Misalnya, di satu sisi digitalisasi bisa memangkas overhead dengan mengurangi kantor cabang fisik. Di sisi lain, melalui strategi omnichannel digitalisasi dan efisiensi kantor cabang tersebut sekaligus bisa menciptakan seamless customer experience ke konsumen.
Di samping itu, risk mitigation yang prudent juga menentukan kesuksesan bank di masa pandemi. Wajar saja, karena di masa krisis pandemi banyak keluarga, UKM, dan korporasi yang mengalami kesulitan keuangan bahkan bangkrut. Kalau transformasi digital adalah aktivitas untuk “ngegas” dalam rangka mendorong revenue, maka mitigasi risiko adalah “ngerem” untuk menjamin kelangsungan bank di masa krisis.
#6. Key Resources: Digital Assets & Data
Ketika di era pandemi bank dituntut menjadi “digital bank”, maka otomatis sumber daya terpenting bank adalah digital assets.

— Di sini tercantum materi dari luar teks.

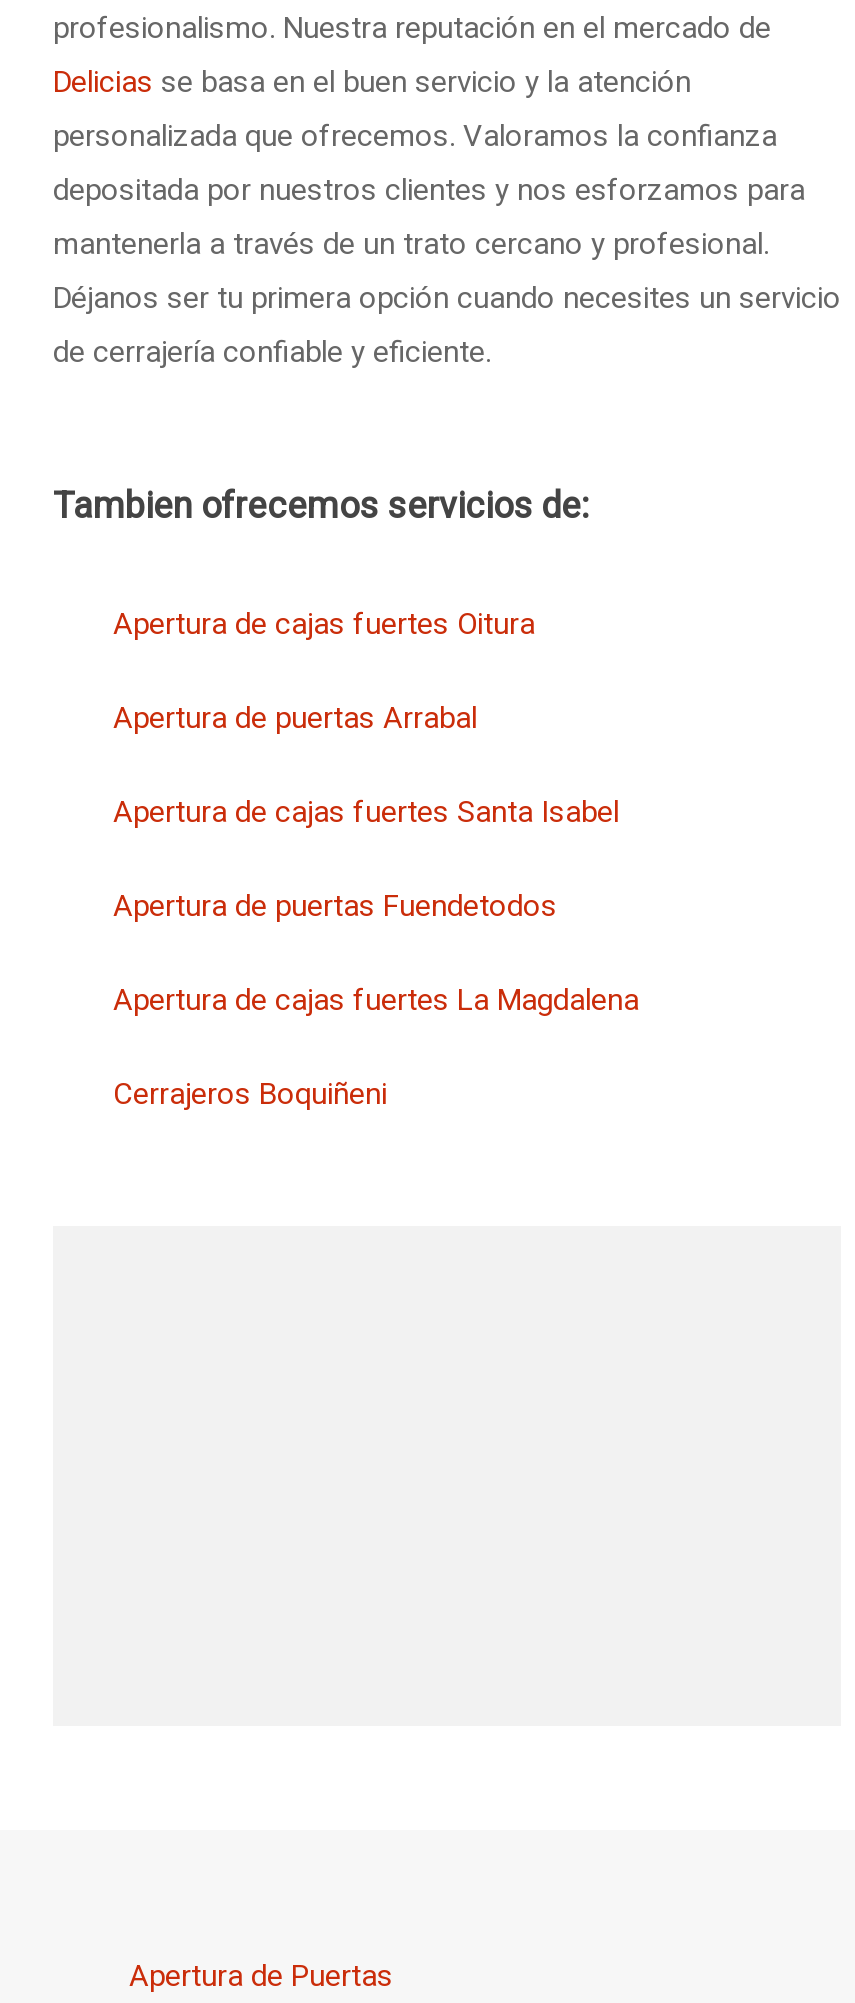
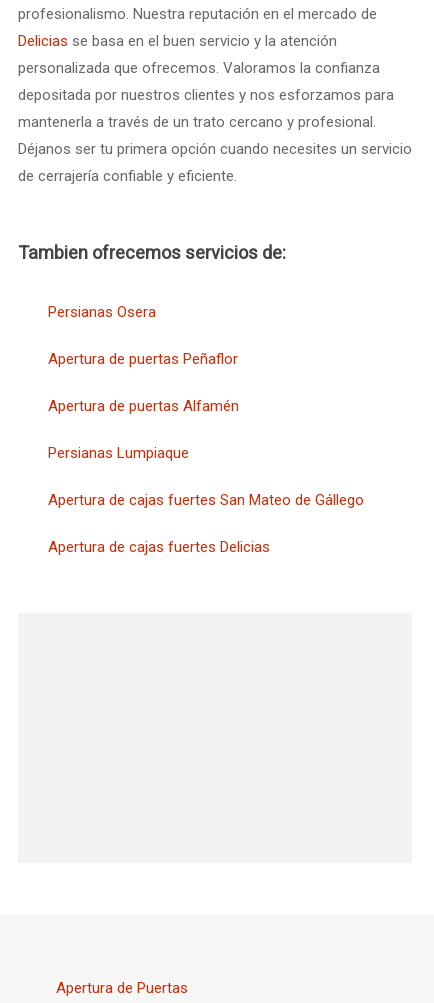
- Apertura de cajas fuertes Oitura
+ Persianas Osera

- Apertura de puertas Arrabal
+ Apertura de puertas Peñaflor

- Apertura de cajas fuertes Santa Isabel
+ Apertura de puertas Alfamén

- Apertura de puertas Fuendetodos
+ Persianas Lumpiaque

- Apertura de cajas fuertes La Magdalena
+ Apertura de cajas fuertes San Mateo de Gállego

- Cerrajeros Boquiñeni
+ Apertura de cajas fuertes Delicias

Bank dituntut untuk mengimplementasikan teknologi bank 4.0 mulai dari big data analytic, IoT, artificial intelligence, virtual/augmented reality, robotics/automation, digital security, hingga blockchain. Di atas itu semua, ultimate asset bank adalah data nasabah yang diolah untuk mewujudkan customization dan personalization. Pascapandemi, bagi bank “data will be the new gold.”
#7. Key Partners: Phygital Ecosystem Collaborators
Di tengah maraknya e-commerce, hal ini menjadi peluang positif yang mendorong bank untuk agresif menjalankan strategi open banking yaitu berkolaborasi dengan pemilik platform dan third-party service providers. Itu sebabnya kolaborasi dengan partner ekosistem (phisical-digital ecosystem collaborators) menjadi krusial bagi bank untuk tetap relevan di tengah gempuran fintech. (Baca juga: Wabah Covid-19 Berpotensi Lebih Mematikan Dibanding Flu 1908)

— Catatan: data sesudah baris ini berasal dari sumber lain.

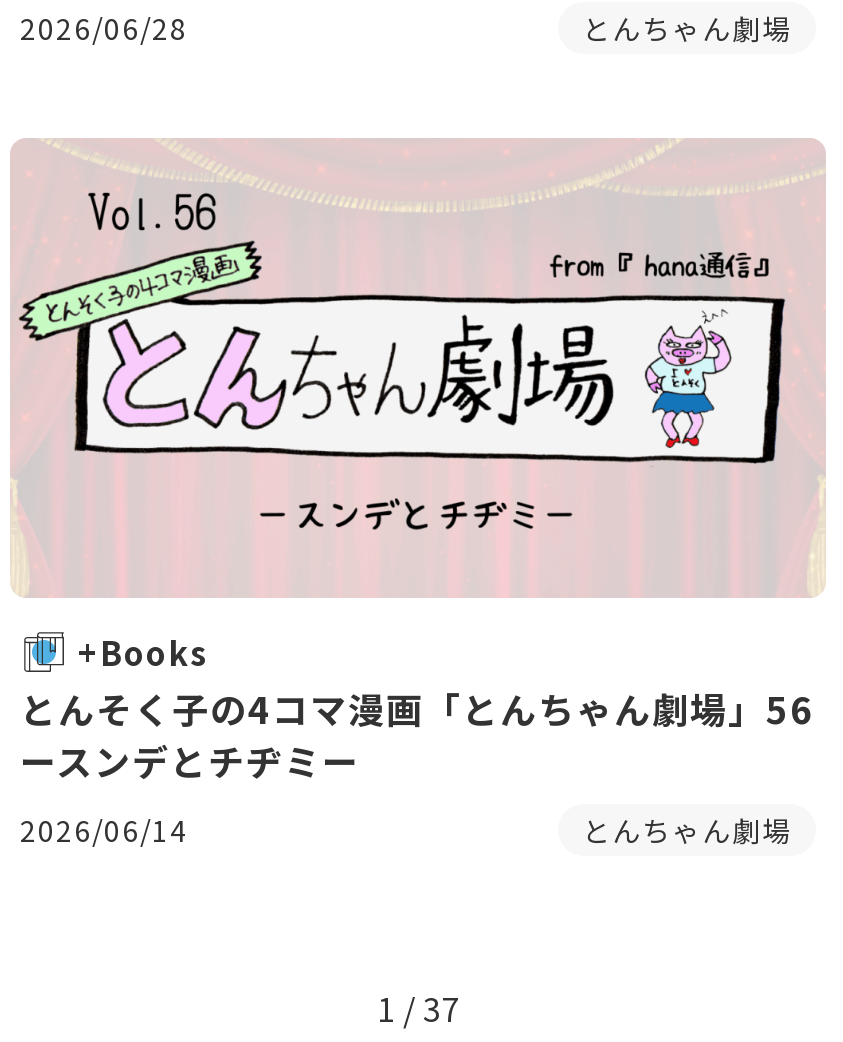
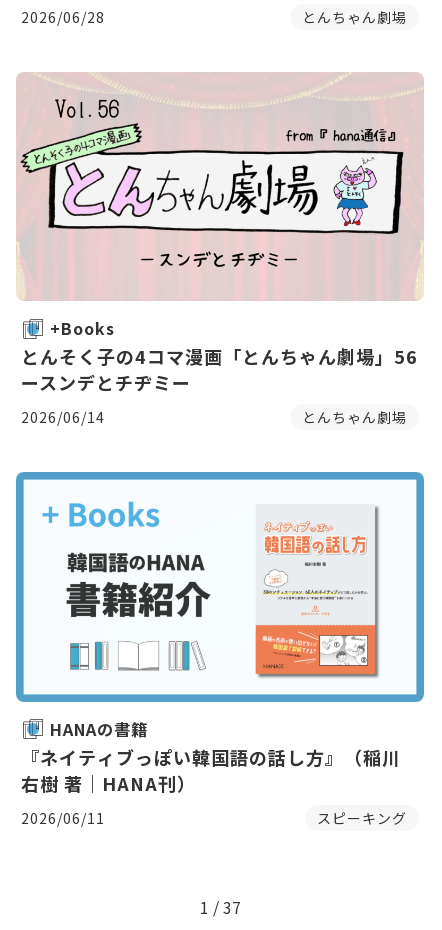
+ [image]
+ HANAの書籍
+ 『ネイティブっぽい韓国語の話し方』（稲川
+ 右樹 著｜HANA刊）
+ 2026/06/11
+ スピーキング
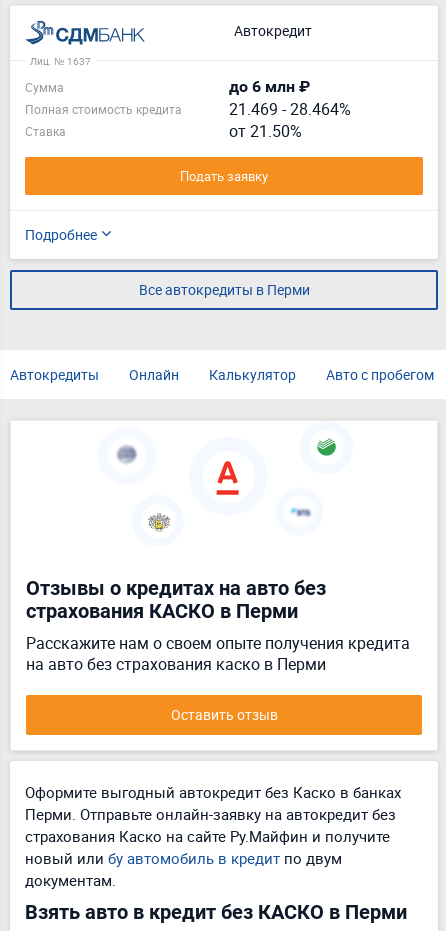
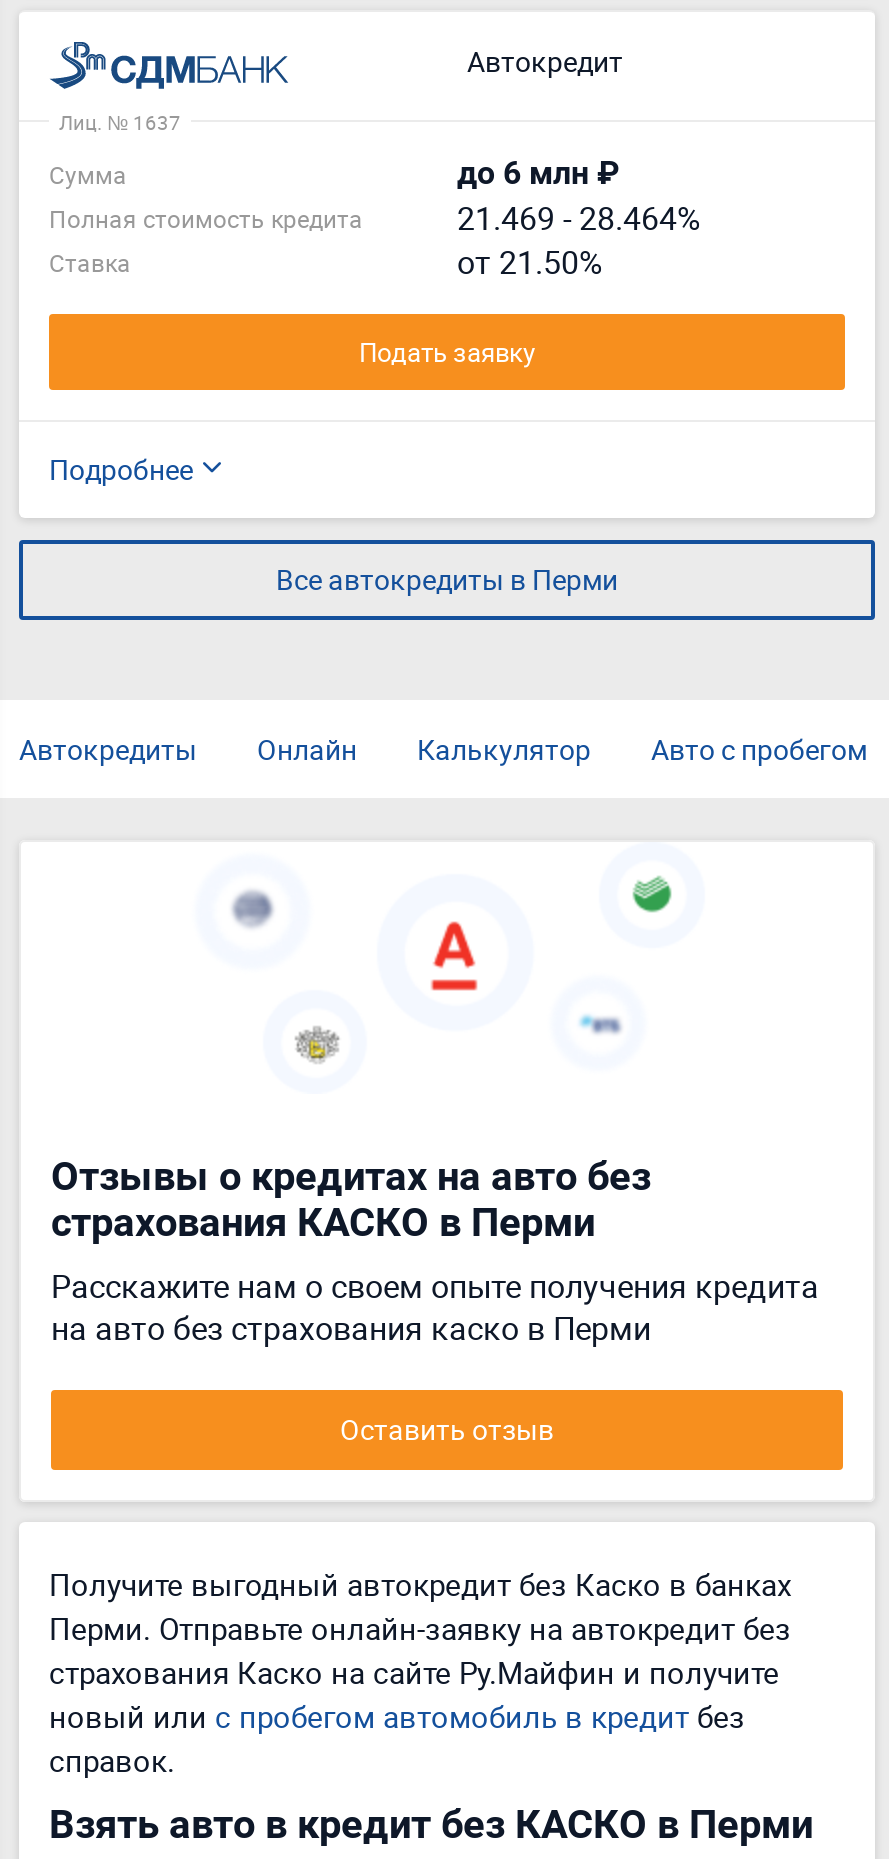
- Оформите выгодный автокредит без Каско в банках
+ Получите выгодный автокредит без Каско в банках

- новый или бу автомобиль в кредит по двум
- документам.
+ новый или с пробегом автомобиль в кредит без
+ справок.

Kolaborasi ini dilakukan dengan membuka akses APIs (Application Programming Interfaces) e-commerce atau third-party service providers, di mana bank bisa hadir memberikan variasi channel pembayaran untuk mendukung layanan transaksi dan keuangan lainnya. Open banking bakal menjadi sumber inovasi produk dan layanan yang paling hot di era pandemi.

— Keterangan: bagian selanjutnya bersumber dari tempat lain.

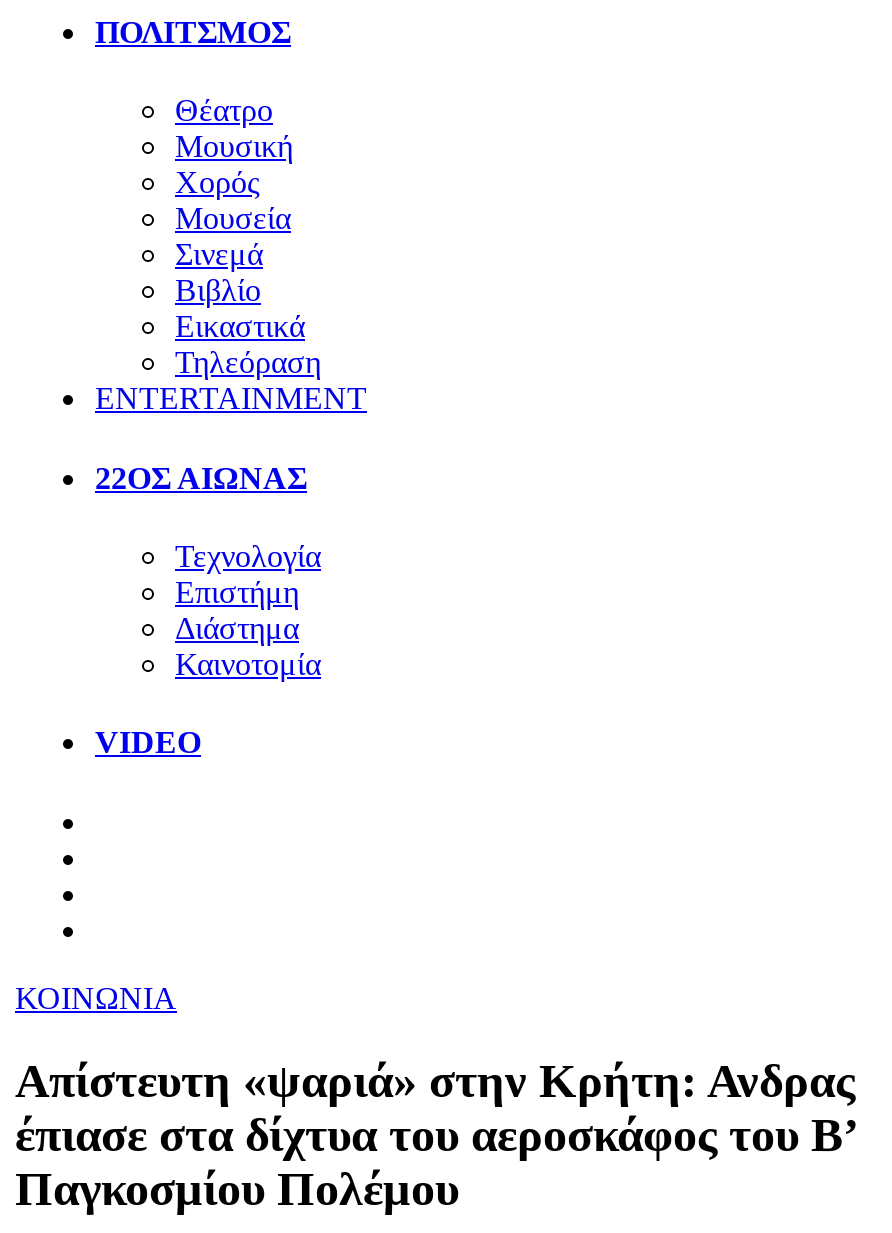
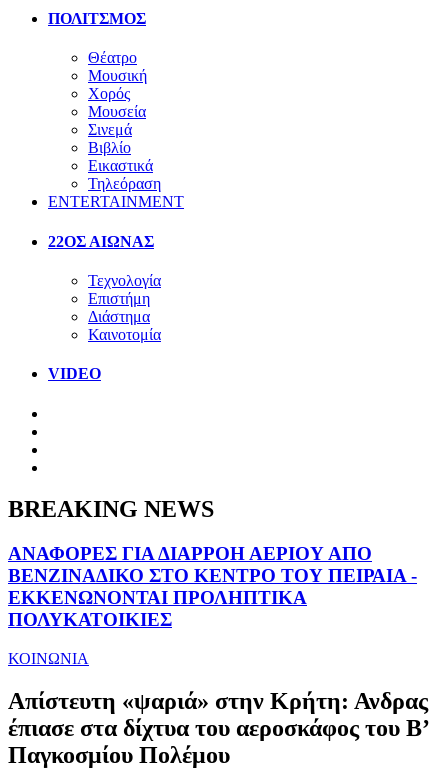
+ BREAKING NEWS
+ ΑΝΑΦΟΡΕΣ ΓΙΑ ΔΙΑΡΡΟΗ ΑΕΡΙΟΥ ΑΠΟ
+ ΒΕΝΖΙΝΑΔΙΚΟ ΣΤΟ ΚΕΝΤΡΟ ΤΟΥ ΠΕΙΡΑΙΑ -
+ ΕΚΚΕΝΩΝΟΝΤΑΙ ΠΡΟΛΗΠΤΙΚΑ
+ ΠΟΛΥΚΑΤΟΙΚΙΕΣ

#8. Cost Structure: Cost Effectiveness through Digitization
Ketika consumer demand cenderung mengerut, strategi cutting cost menjadi krusial untuk sukses melewati badai krisis pandemi. Karena itu, strategi digital bank harus bisa menyelesaikan persoalan ganda sekaligus, yaitu mendongkrak value dan customer experience di satu sisi; di sisi lain digitalisasi juga harus mampu memangkas biaya-biaya.
Misalnya, di satu sisi digitalisasi bisa memangkas overhead dengan mengurangi kantor cabang fisik. Di sisi lain, melalui strategi omnichannel digitalisasi dan efisiensi kantor cabang tersebut sekaligus bisa menciptakan seamless customer experience ke konsumen.